David: Sophisticated laundering – what does that even mean? I would suppose this is the greenwashing, sustain-washing, and thus laundering via regen-washing. While the saying goes, “Let the buyer beware,” I am a believer that you can fool people one time, but in the long term consumers will see through any “laundering.” Given a consumer market that is reliant on guest reviews, laundering will only backfire on those who are not true to their brand messaging.

Similarly, hotel companies, large and small, realize that the next generation of talent is looking to work for causes, not companies — and if the company is a cause, then all the better. As hospitality companies, we are in the service business and rely on having teams made of the best and the brightest. Hospitality companies see that the trend is towards regenerative and values-aligned hospitality. Beyond losing brand value by laundering, they lose out on their key to the future: the next generation.

I agree that there will always be a place for a generic box-hotel experience, but hotels are going back to their roots of travel, immersion in the luxury of nature and place and people.
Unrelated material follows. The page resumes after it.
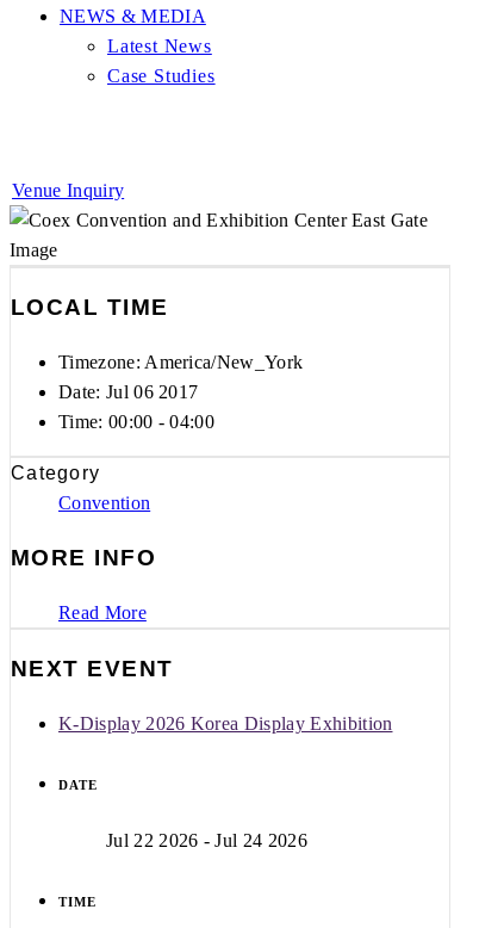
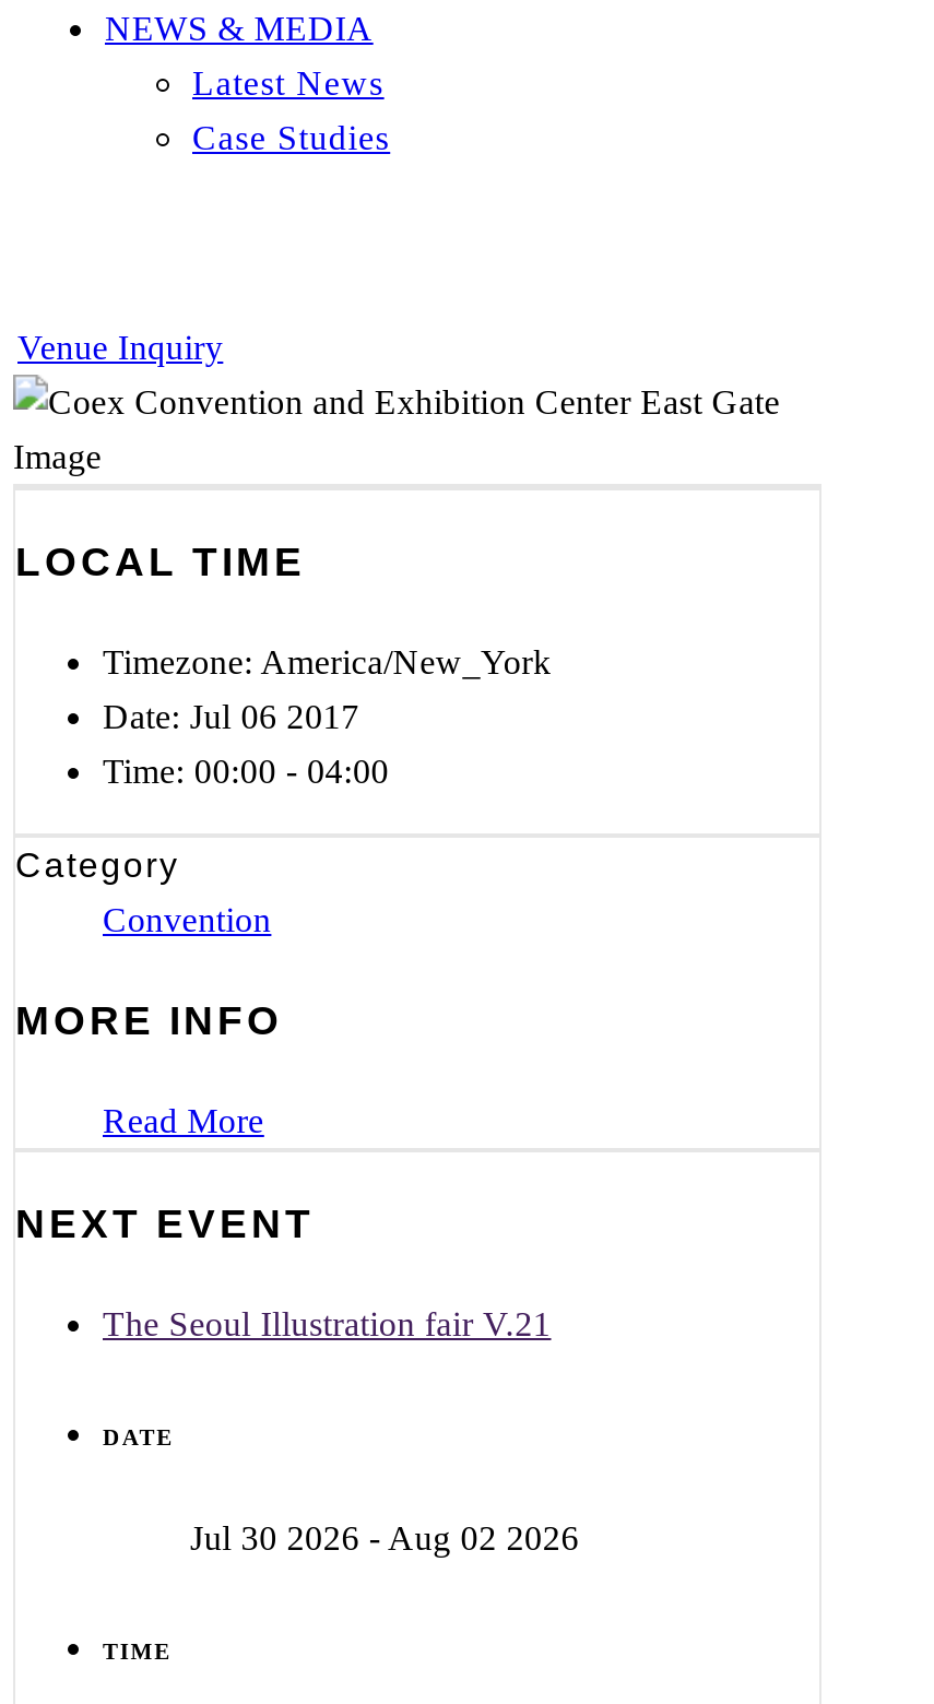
[58,713,393,734] K-Display 2026 Korea Display Exhibition -> [103,1305,551,1342] The Seoul Illustration fair V.21
[106,830,307,850] Jul 22 2026 - Jul 24 2026 -> [190,1519,579,1557] Jul 30 2026 - Aug 02 2026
Editor: Development inherently transforms landscapes. “Sealing of soil” is one of tourism’s structural problems, when new hotels are built and take away soil biodiversity. How does Playa Viva’s physical expansion avoid this?

David: When I first started down the path of regenerative development for Playa Viva with Bill Reed and Regenesis Group, I too started with the assumption that building means destroying. Bill said something that still resonates with me today: “In 99% of cases, where we build, we, as humans, have degraded that place, and if we understand how that place was degraded, then we can understand our role in bringing back the abundance that was once there.”

This is the process of History of Place, and through that process we define a solution that is not “sealing soil” but rather unsealing soil, bringing back water and life to that soil, and developing in a way that nourishes life and abundance in that place. Real “greenfields” very rarely exist. Playa Viva, while a natural landscape, was once dense low coastal forest, thriving with life, but humans degraded it via slash-and-burn agriculture and cattle ranching. We have regenerated that low coastal forest while building a thriving hotel that is also regenerating the local community and watershed. Thus we are proving that you do not have to “seal the soil” but rather “heal the soil.”

Editor: Thank you, David. You have made a compelling case for regeneration as good business and for working within the system to transform it.